> _DIRECTIONS FOR THIS TASK_: Within the records, tally the lines that contain "label" and reply with that number only.

Segment Start: INPUT

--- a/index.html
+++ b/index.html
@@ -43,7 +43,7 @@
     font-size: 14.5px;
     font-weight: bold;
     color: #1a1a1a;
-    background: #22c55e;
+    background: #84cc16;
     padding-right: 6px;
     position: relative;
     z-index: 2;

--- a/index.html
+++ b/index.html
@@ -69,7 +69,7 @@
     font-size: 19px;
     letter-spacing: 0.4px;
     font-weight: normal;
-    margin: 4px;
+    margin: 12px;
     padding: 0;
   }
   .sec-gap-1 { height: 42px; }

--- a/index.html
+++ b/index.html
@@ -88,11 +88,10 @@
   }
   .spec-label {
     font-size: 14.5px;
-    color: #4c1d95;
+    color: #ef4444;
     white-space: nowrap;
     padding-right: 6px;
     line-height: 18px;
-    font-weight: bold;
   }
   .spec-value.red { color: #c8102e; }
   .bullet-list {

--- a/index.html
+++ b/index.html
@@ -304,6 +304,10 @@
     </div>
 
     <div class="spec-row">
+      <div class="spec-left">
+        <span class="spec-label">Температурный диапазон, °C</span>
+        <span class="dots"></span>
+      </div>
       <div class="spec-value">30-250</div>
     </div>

Segment End: INPUT
Segment Start: INPUT

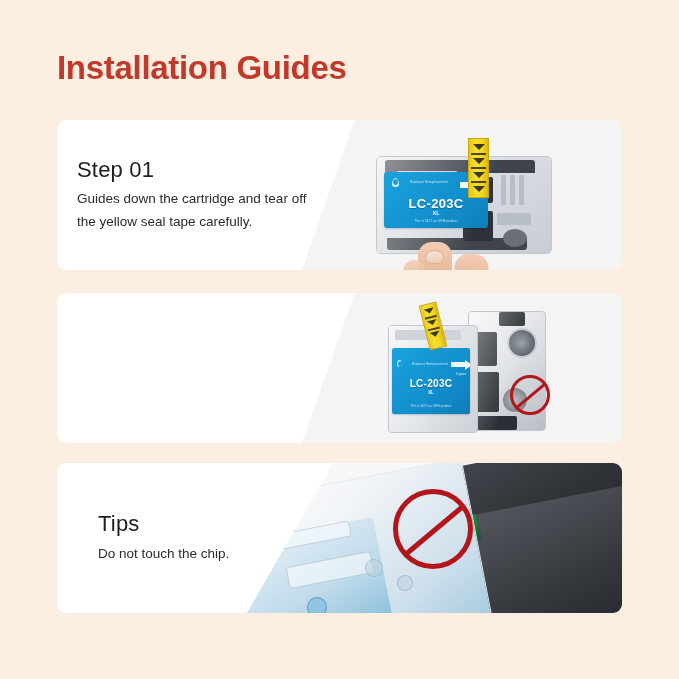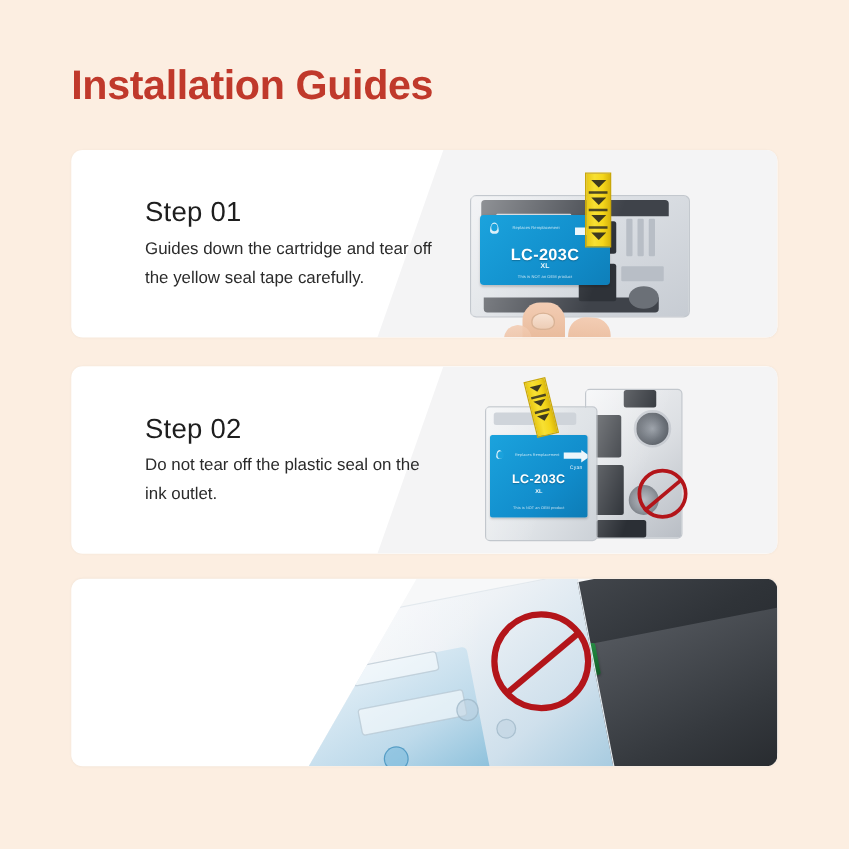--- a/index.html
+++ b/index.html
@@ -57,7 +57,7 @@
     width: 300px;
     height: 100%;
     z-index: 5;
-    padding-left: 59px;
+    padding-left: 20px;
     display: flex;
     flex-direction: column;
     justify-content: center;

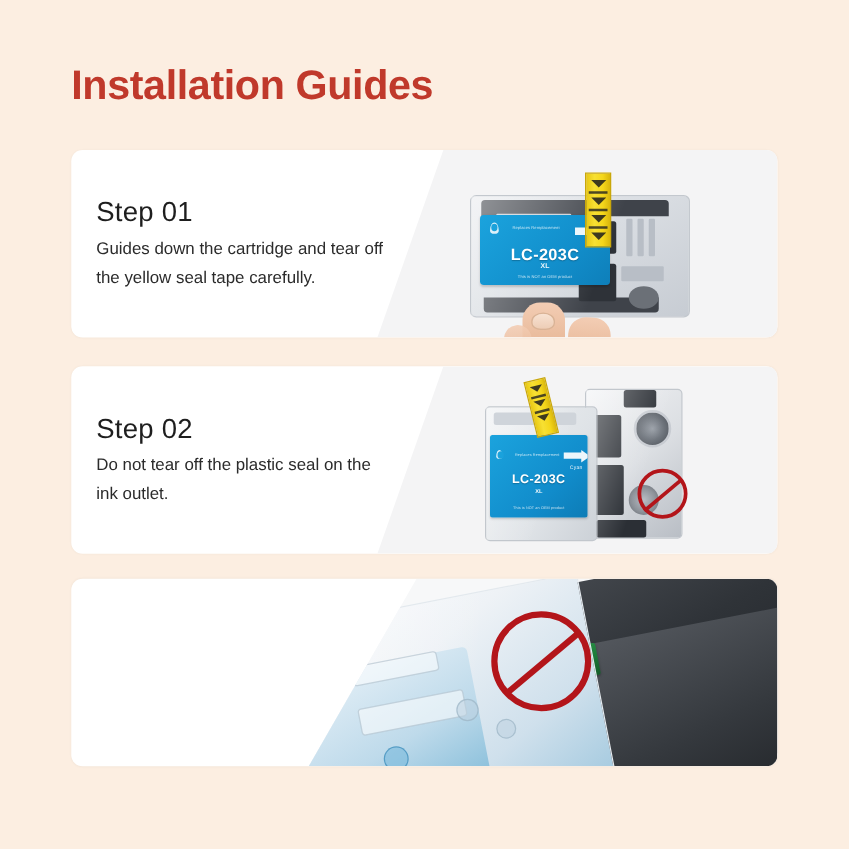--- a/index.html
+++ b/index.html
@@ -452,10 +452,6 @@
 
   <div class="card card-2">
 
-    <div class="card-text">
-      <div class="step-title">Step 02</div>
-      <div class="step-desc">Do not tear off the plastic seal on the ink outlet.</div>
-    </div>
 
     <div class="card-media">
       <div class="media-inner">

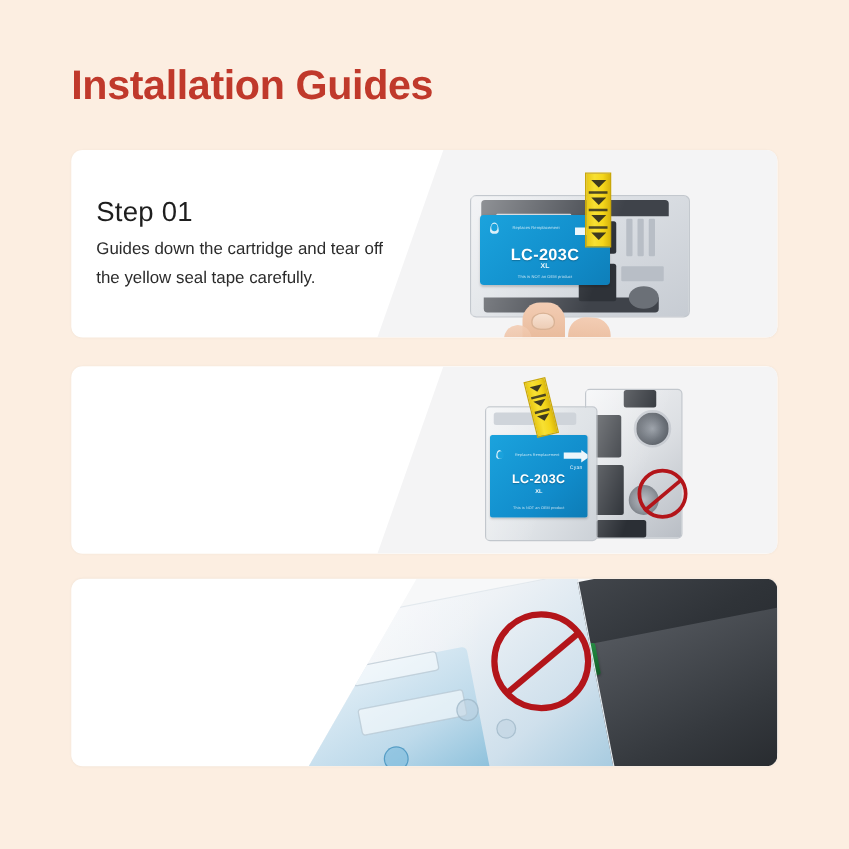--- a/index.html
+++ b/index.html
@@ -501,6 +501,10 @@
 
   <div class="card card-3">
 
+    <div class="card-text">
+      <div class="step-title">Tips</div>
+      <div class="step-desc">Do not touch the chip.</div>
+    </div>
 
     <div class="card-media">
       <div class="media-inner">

Segment End: INPUT

> _EXERCISE ANSWER_: 2